(Work required)
Set down again exactly the lines of the listing below that fall between the line holding "- git clone" and the line holding "Комментарий касательно паттерна", inclusive.

(Source data)
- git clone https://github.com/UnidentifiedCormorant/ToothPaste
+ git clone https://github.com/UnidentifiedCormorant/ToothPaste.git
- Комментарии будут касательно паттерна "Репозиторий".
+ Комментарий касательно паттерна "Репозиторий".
--
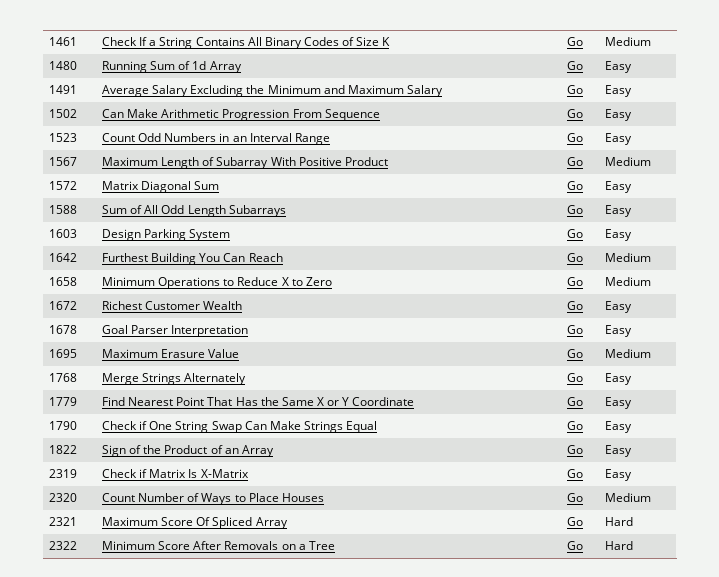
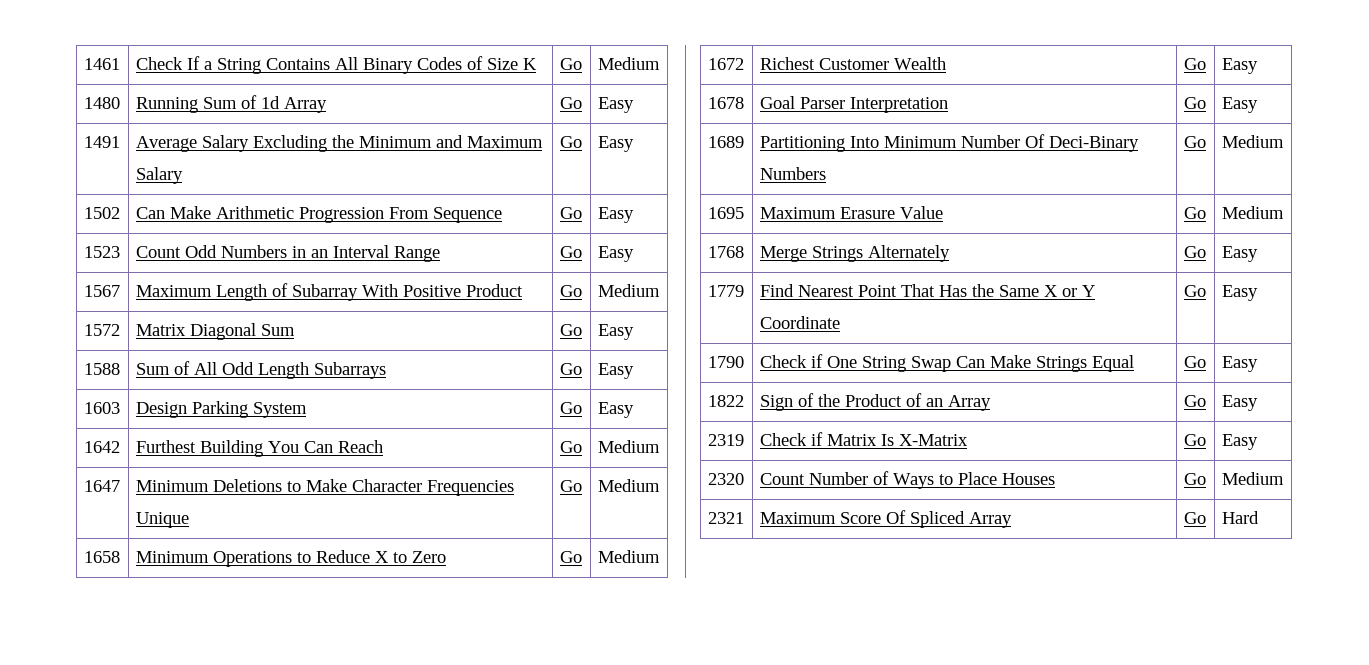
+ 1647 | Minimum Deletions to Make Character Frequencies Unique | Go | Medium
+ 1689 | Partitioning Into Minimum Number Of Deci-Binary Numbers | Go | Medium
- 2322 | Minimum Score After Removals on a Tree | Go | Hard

(Exercise response)
- git clone https://github.com/UnidentifiedCormorant/ToothPaste
+ git clone https://github.com/UnidentifiedCormorant/ToothPaste.git
- Комментарии будут касательно паттерна "Репозиторий".
+ Комментарий касательно паттерна "Репозиторий".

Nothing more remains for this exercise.